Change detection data

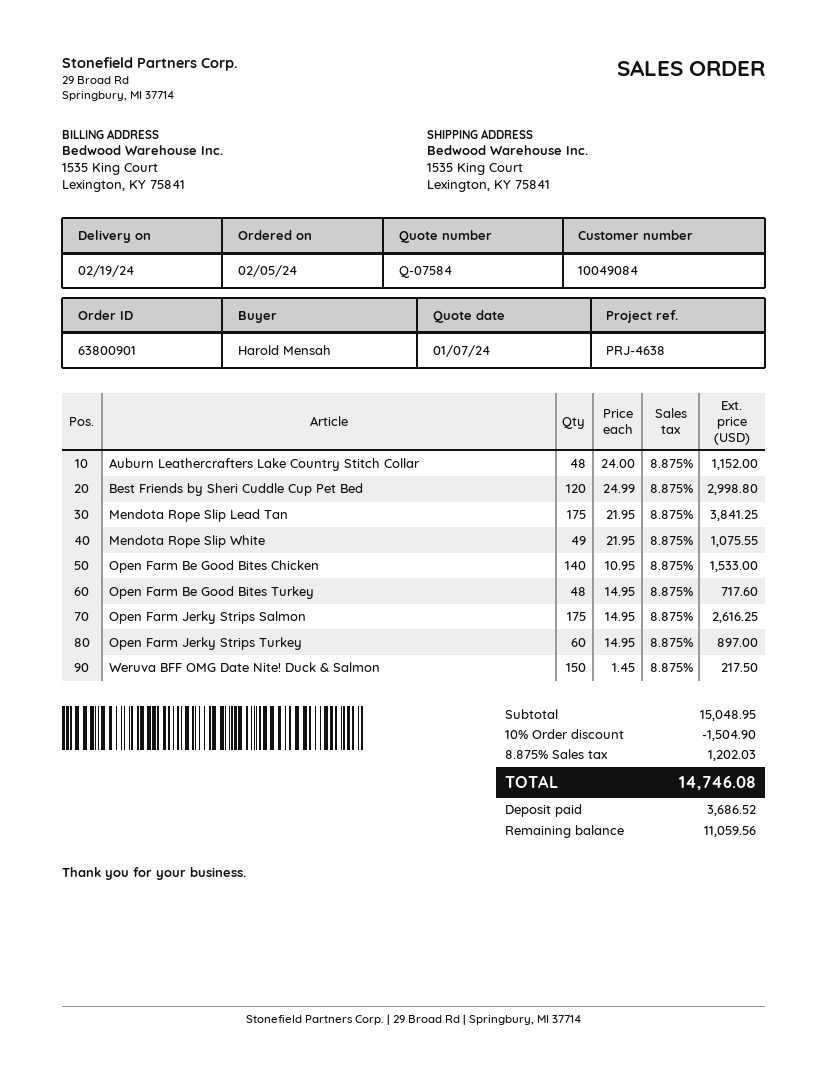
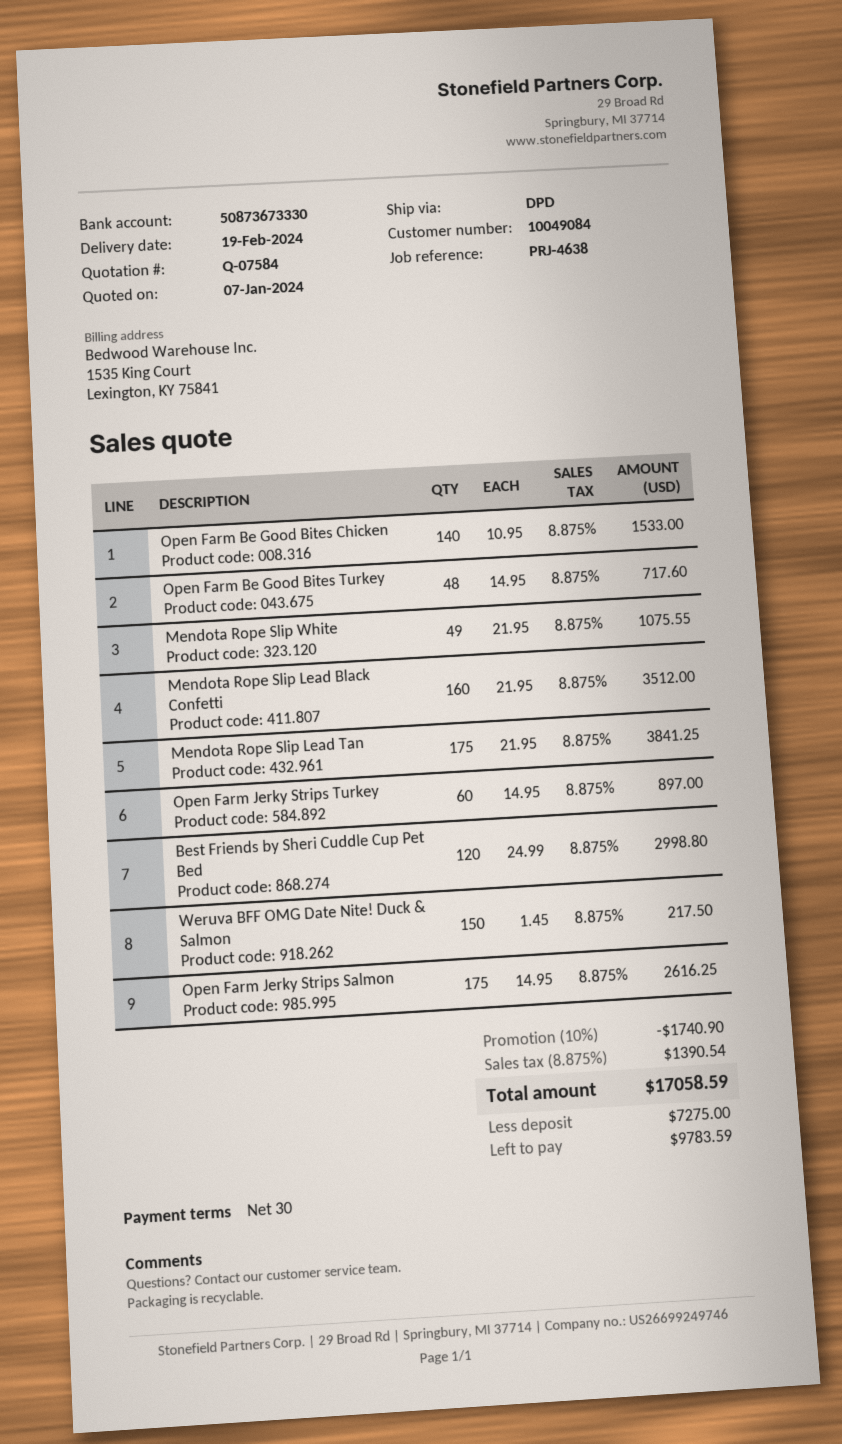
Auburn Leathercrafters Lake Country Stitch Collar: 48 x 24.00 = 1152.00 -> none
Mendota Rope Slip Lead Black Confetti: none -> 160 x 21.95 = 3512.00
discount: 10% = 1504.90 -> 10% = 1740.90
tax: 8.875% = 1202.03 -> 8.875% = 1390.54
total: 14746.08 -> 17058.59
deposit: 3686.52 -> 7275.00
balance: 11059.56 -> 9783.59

TASK INSTRUCTIONS
Starting from the line holding "discount: 10% = 1504.90 -> 10% = 1740.90", restate the remaining lines of the data word for word, including the last.

ANSWER BOX
discount: 10% = 1504.90 -> 10% = 1740.90
tax: 8.875% = 1202.03 -> 8.875% = 1390.54
total: 14746.08 -> 17058.59
deposit: 3686.52 -> 7275.00
balance: 11059.56 -> 9783.59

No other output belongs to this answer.